The ACTING PRESIDENT pro tempore. Without objection, it is so
ordered.
Mr. CHAMBLISS. Mr. President, I would inquire as to what the pending
business is before the Senate.
The ACTING PRESIDENT pro tempore. S. 2248, the Foreign Intelligence
Surveillance Amendments Act.
Mr. CHAMBLISS. I thank the Chair, and I rise to support the managers'
amendment on this piece of legislation as proposed by Chairman
Rockefeller and Vice Chairman Bond. This is the result of a bipartisan
discussion which included the Office of Director of National
Intelligence and the Department of Justice. I commend Senator
Rockefeller and Senator Bond on drafting this complicated yet critical
piece of legislation.
The Senate has had a healthy debate while considering the Judiciary
Committee's substitute amendment. I was pleased to see a majority of
the Senate reject that bill, and I hope the Senate can now move past
that flawed bill rather than offering a number of amendments which
contain fragments of it. There is no benefit to rehashing the same
points in the Senate bill that was just handily tabled versus the
Rockefeller-Bond compromise piece of legislation that came out of the
Senate Intelligence Committee.
The Director of National Intelligence, the National Security Agency,
and the Department of Justice have stated their opposition to a number
of proposed amendments which were part of the failed Judiciary
Committee's substitute. The DNI has made it clear he would recommend to
the President that he veto this legislation if it does not contain
immunity for communication carriers, and rightly so. Some Members
offered amendments to strike title II from the managers' amendment or
to substitute the Government as the defendant in these lawsuits.
But substitution will not give the carriers protection, nor will it
protect our national security. The plaintiffs can still seek documents
and other evidence from them through the discovery process at trial.
This risks exposing our intelligence sources and methods, and there is
simply no doubt about that fact.
The Government can assert the states secrets privilege, but the
ongoing litigation has shown that courts reject this theory. Even the
FISA Court, which operates in secret and handles classified
information, is not suited to handle these cases. The FISA Court
primarily reviews ex parte requests and was not meant to hear regular
trials.
[[Page S310]]
The members of the FISA Court are sitting district court judges and
have their own full dockets.
The risk of unnecessarily exposing some of our most sensitive
collection if litigation continues is too great. The best remedy is to
provide immunity to the telecommunication providers as the managers'
amendment does. Other amendments propose unnecessary additions to
provisions already included in the managers' amendment. For example,
the managers' amendment contains a 6-year sunset and an exclusivity
provision. Yet amendments have been offered to make this legislation
expire in 2 years or 4 years.
Additionally, an amendment has been offered to state that absent some
other expressed order from Congress, FISA and title XVIII are the
exclusive means to conduct electronic surveillance. This would require
Congress to pass a law authorizing the President to conduct electronic
surveillance after an attack on our country.
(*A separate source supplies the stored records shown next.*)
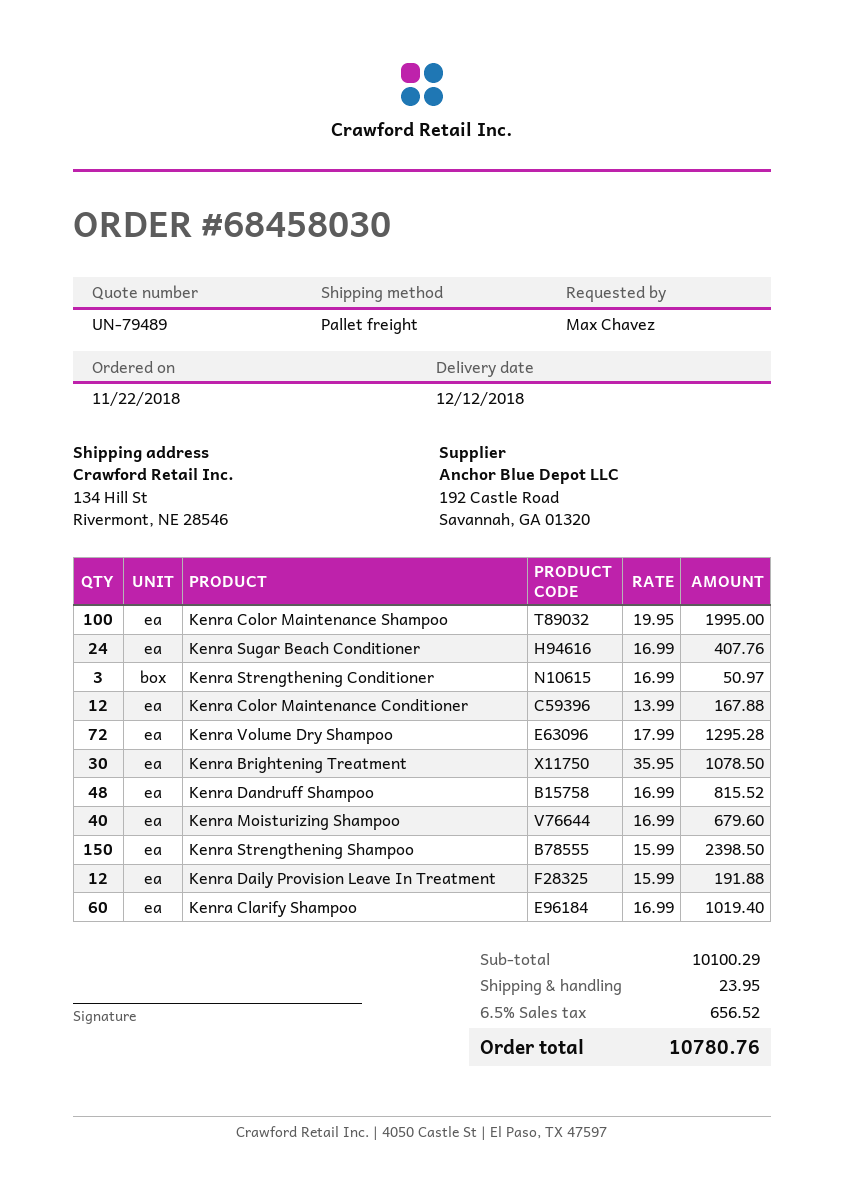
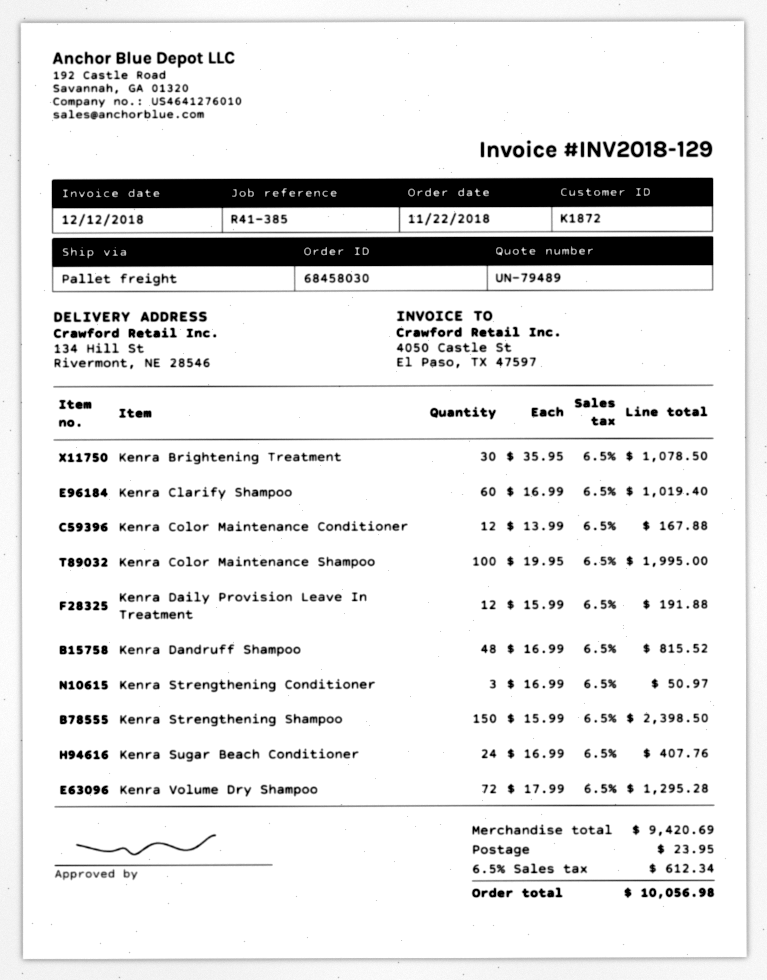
Kenra Moisturizing Shampoo: 40 x 16.99 = 679.60 -> none
subtotal: 10100.29 -> 9420.69
tax: 6.5% = 656.52 -> 6.5% = 612.34
total: 10780.76 -> 10056.98

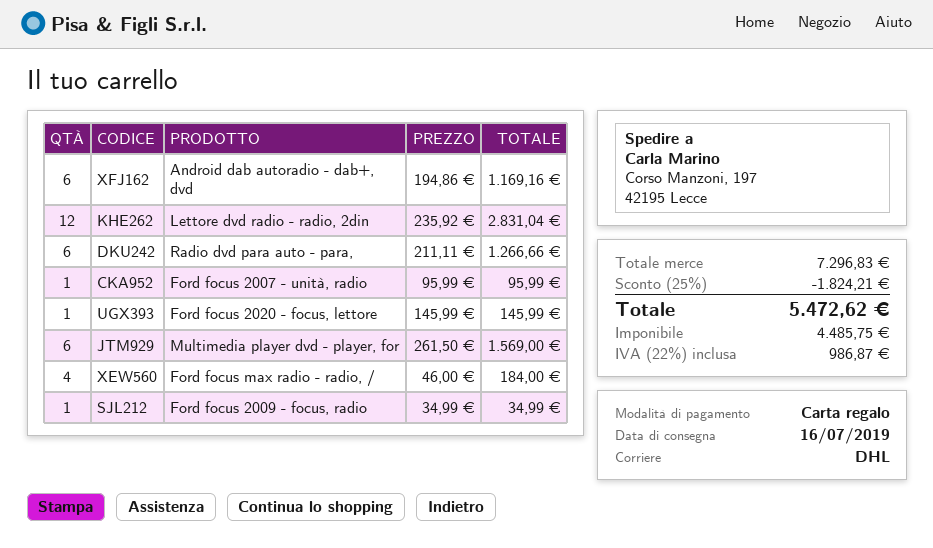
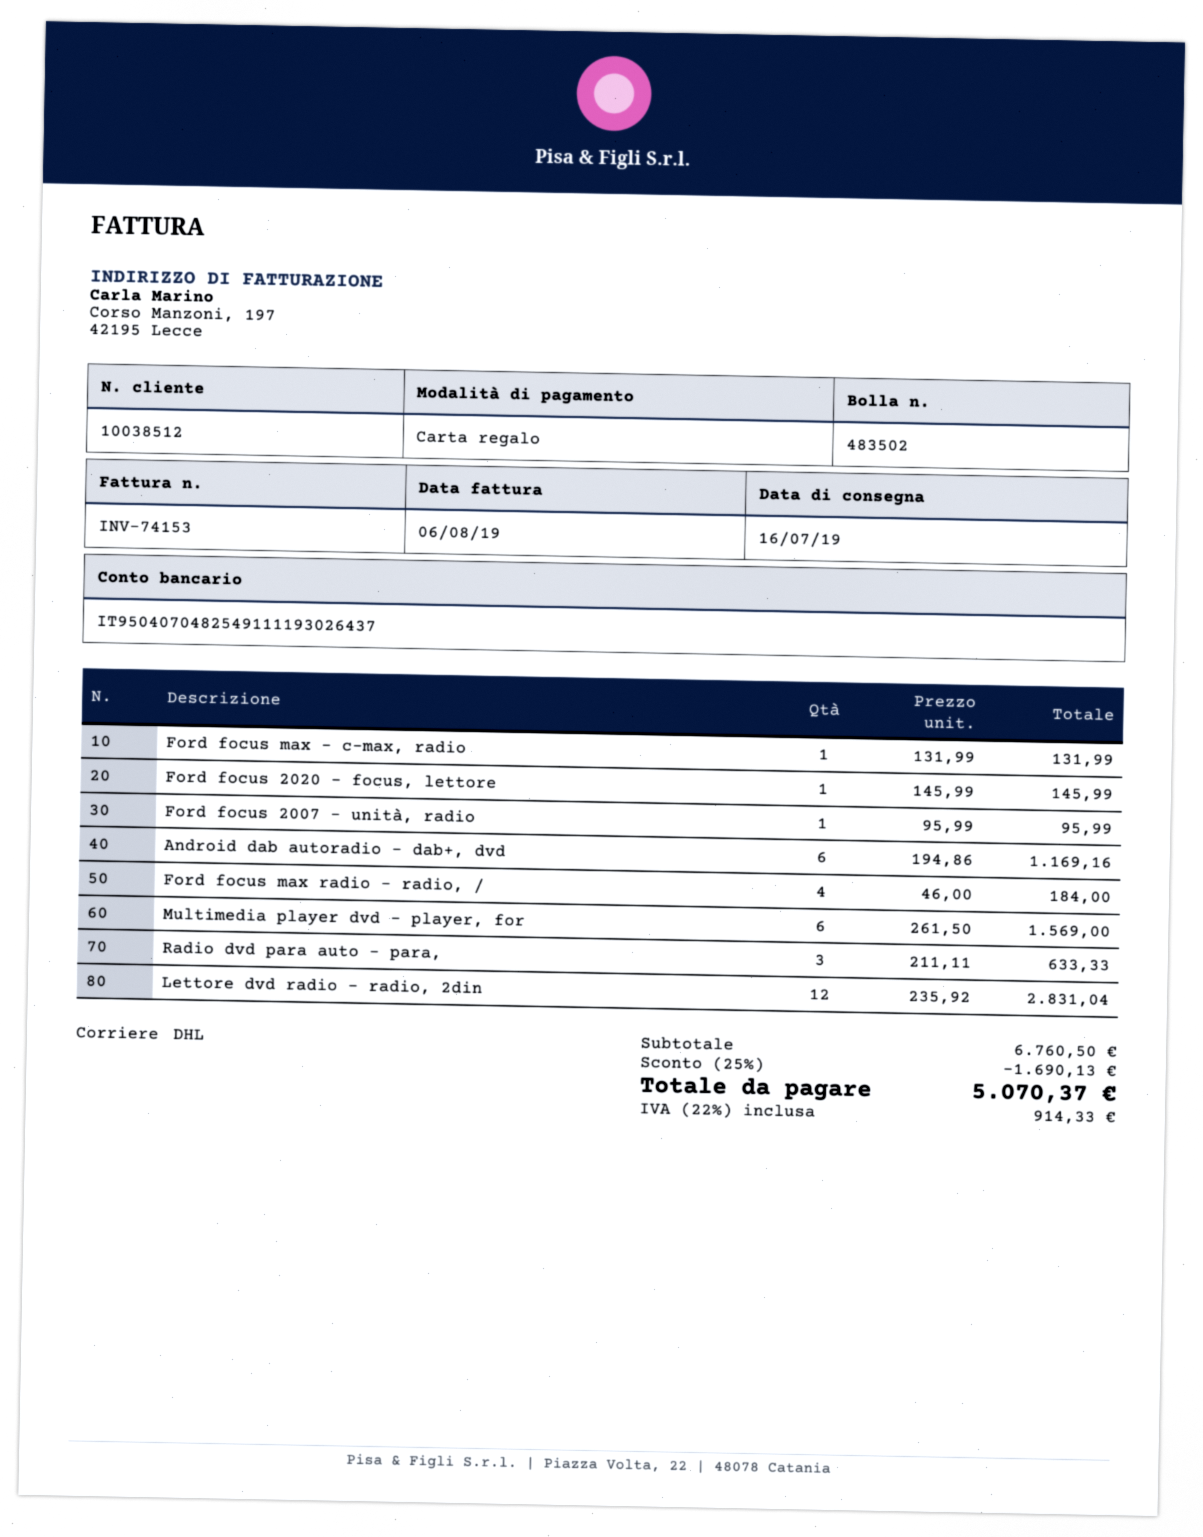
Radio dvd para auto - para,: 6 x 211.11 = 1266.66 -> 3 x 211.11 = 633.33
Ford focus 2009 - focus, radio: 1 x 34.99 = 34.99 -> none
Ford focus max - c-max, radio: none -> 1 x 131.99 = 131.99
subtotal: 7296.83 -> 6760.50
discount: 25% = 1824.21 -> 25% = 1690.13
tax: 22% = 986.87 -> 22% = 914.33
total: 5472.62 -> 5070.37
What if Congress were not able to meet, let alone agree on language
authorizing electronic surveillance after an attack on our country?
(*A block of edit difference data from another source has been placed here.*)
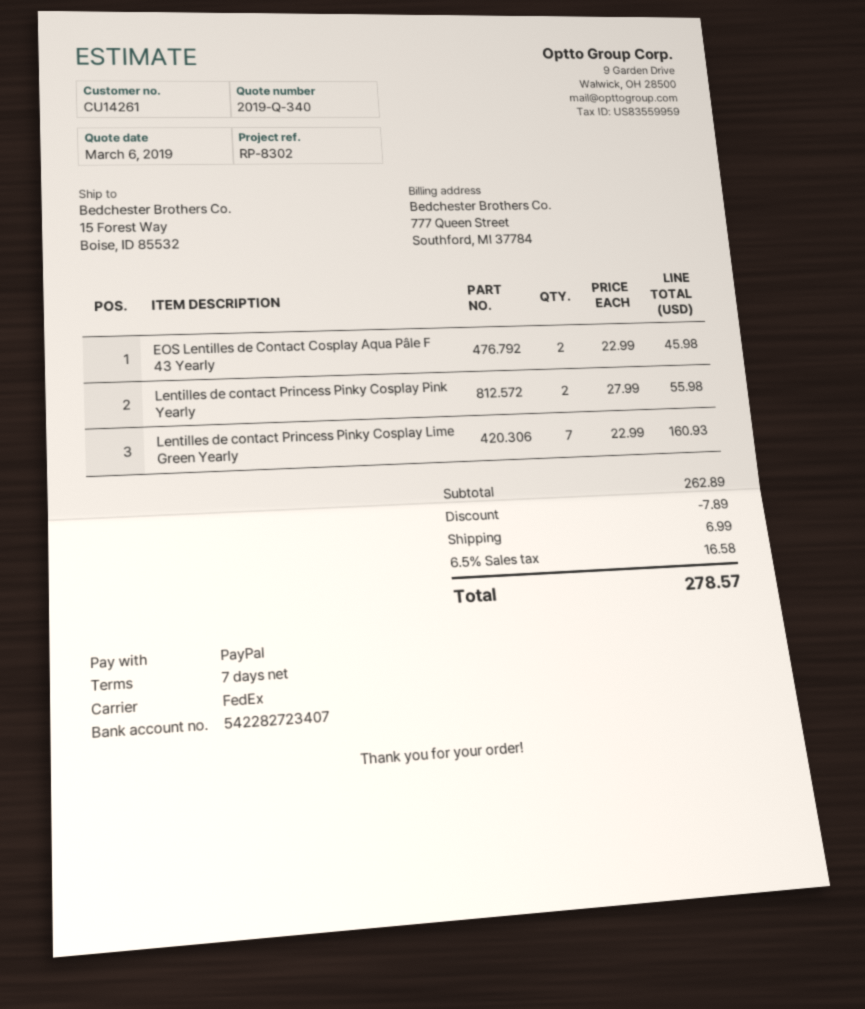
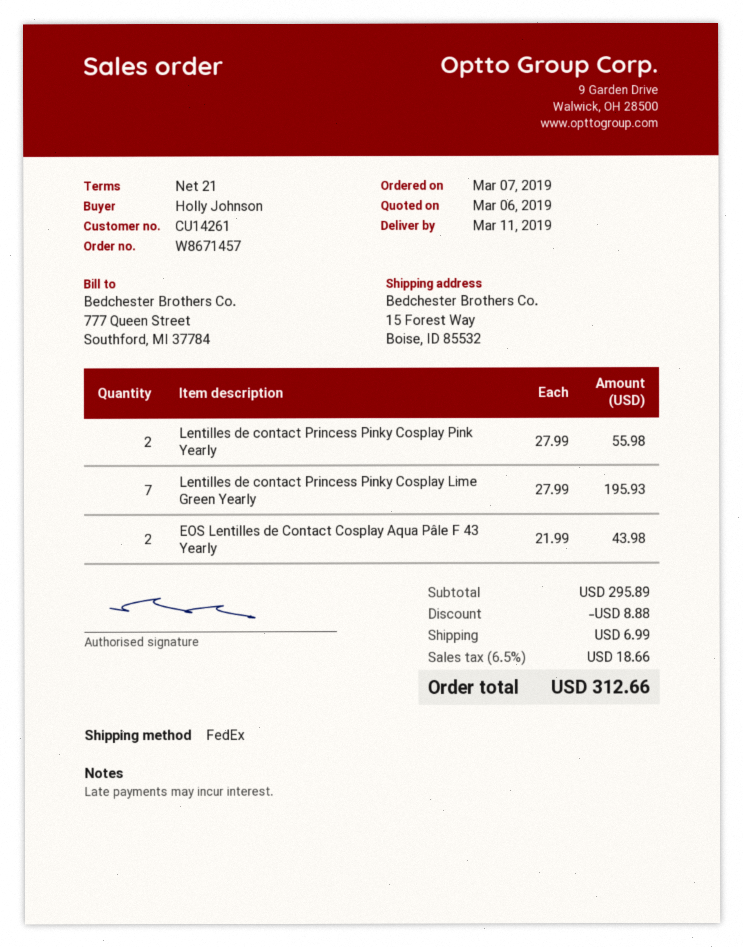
payment terms: 7 days -> 21 days
EOS Lentilles de Contact Cosplay Aqua Pâle F 43 Yearly: 2 x 22.99 = 45.98 -> 2 x 21.99 = 43.98
Lentilles de contact Princess Pinky Cosplay Lime Green Yearly: 7 x 22.99 = 160.93 -> 7 x 27.99 = 195.93
subtotal: 262.89 -> 295.89
discount: 7.89 -> 8.88
tax: 6.5% = 16.58 -> 6.5% = 18.66
total: 278.57 -> 312.66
This amendment ignores longstanding debate regarding article I and
article II powers, a debate the courts have dodged time and again. I
support the bipartisan language in the managers' amendment which
maintains the status quo of this important constitutional question.
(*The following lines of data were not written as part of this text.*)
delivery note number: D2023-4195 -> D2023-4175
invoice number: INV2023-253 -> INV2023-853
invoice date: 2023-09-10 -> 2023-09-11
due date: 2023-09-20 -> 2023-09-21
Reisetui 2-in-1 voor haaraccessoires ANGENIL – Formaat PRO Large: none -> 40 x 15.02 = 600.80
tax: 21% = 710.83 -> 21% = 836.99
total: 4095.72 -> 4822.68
Finally, an amendment has been offered requiring an audit of the
terrorist surveillance program. As I stated earlier in comments
yesterday, the Intelligence Committee has conducted a thorough review
of this program over many months, which included testimony, extensive
document reviews, and even trips out to our intelligence agencies to
witness how this program is operated.
I understand that sometimes partisanship impedes action in Congress.
But I do not recall when some of my colleagues have had such little
faith in the bipartisan findings and conclusions of a committee in this
body.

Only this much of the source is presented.